Main Page | See live article | Alphabetical index


Weightlessness is the experience of apparently having no weight. This condition is also known as microgravity. The microgravity symbol, g, was used on the insignia of the Space Shuttle flight STS-107, because this flight was devoted to weightlessless research (see picture in that article).

Weightlessness is not due to an increased distance to the earth: the acceleration due to gravity at a height of, for example, 100 km is only 3% less than at the surface of the earth.

Weightlessness means a zero g-force: acceleration is equal to gravity.

What humans experience as weight is not actually the force due to gravity (even though that is the technical definition of weight). What we feel as weight is actually the force of the ground (or whatever surface we are in contact with) pushing upwards against us to counteract the force due to gravity. A wood block in a container in free-fall experiences weightlessness. This is because there is no reaction to the wood block's weight from the container, as it is being pulled down with the same acceleration. The acceleration of the container equals the acceleration of the block, which equals the acceleration caused by gravity. When the container is at rest on the ground, however, the force on each piece of the block is not uniform. Because the block is not accelerating, there is also a force upward that arises because the block is a solid. Each horizontal cross section of the block experiences not only the force due to gravity on it, but also the weight of whatever portion of the block is above it. Part of feeling weight, then, is actually experiencing a pressure gradient within one's own body.

There is another aspect of the feeling of weight that a pressure gradient does not account for, an example of which is the way that our arms are pulled downward with respect to our body. This effect comes from the fact that something hanging is not supported directly via a pressure from the ground. In fact the effect is almost the exact opposite of a pressure gradient, it is a tension gradient. It occurs because each cross section of a hanging object, a rope for instance, must support the weight of every piece below it. So the short answer is that what we call weightlessness has nothing to do with whether or not we are under the influence of a gravitational force, but has to do with whether there are force gradients across our body. In free fall, every part of everything accelerates uniformly (assuming that there are no tidal forces), and thus a human would experience no weight.

Weightlessness in Spacecraft

A rocket ship that is accelerating by firing its rockets is a very different matter. Even though the rocket is accelerating uniformly, the force is applied to the back end of the rocket by the gas escaping out the back. This force must be transferred to each part of the ship through either pressure or tension, and thus weightlessness is not experienced.

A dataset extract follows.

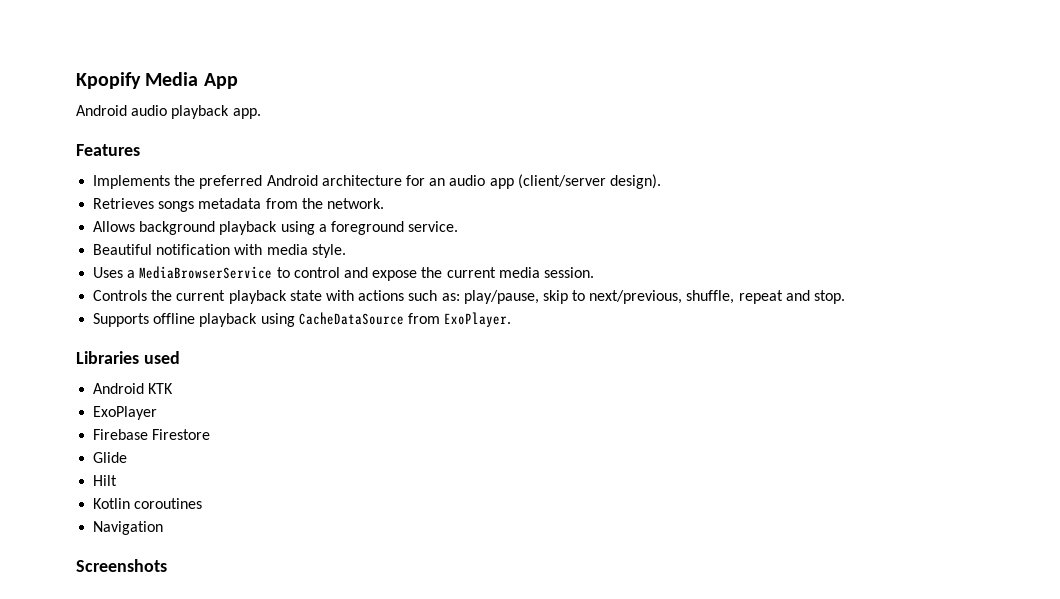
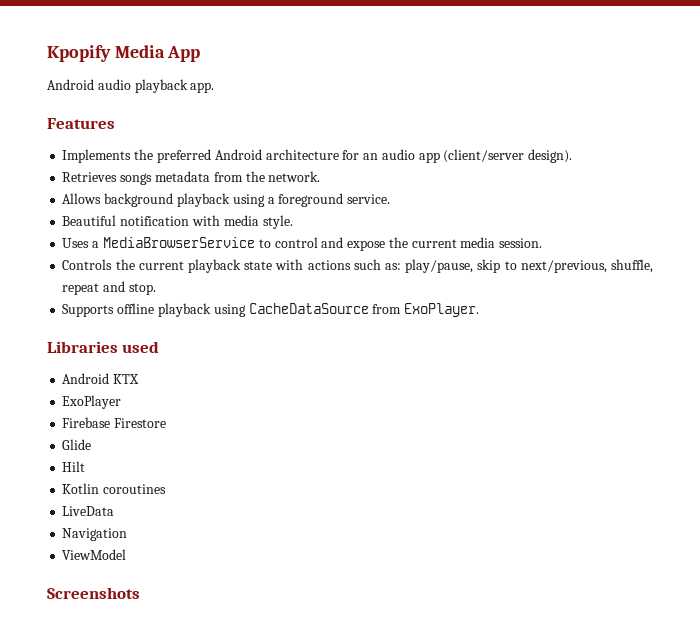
[148,383,174,394] KTK -> [113,374,140,384] KTX
(203, 503) none -> [62,506,115,516] // LiveData
(164, 528) none -> [62,549,127,560] // ViewModel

So any time something is in free fall (under the influence of no forces but gravity) it experiences weightlessness. NASA uses this to great advantage on an airplane affectionately called the "vomit comet": this is an airplane that NASA flies in 6 mile long parabolic arcs, first climbing in altitude, then falling, in such a way that the flight path and speed correspond to that of an object without propulsion and not experiencing air friction. This is realised by propulsion and steering such that air friction is compensated and nothing else. The result is that people inside are not pushed towards the bottom or any other side of the plane, i.e. they are temporarily weightless.

Weightlessness for a more extended period of time occurs in a spaceship outside the earth's atmosphere, as long as no propulsion is applied (provided that it does not rotate about its axis); orbiting the earth this is the case except when rockets are on for flight path corrections, and until re-entry into the atmosphere.

Weightlessness in the centre of a planet

In the centre of a planet a person would feel weightless because the pull of the surrounding mass of the planet would cancel out. More generally, within a hollow spherically symmetrical planet, there is no gravitational field.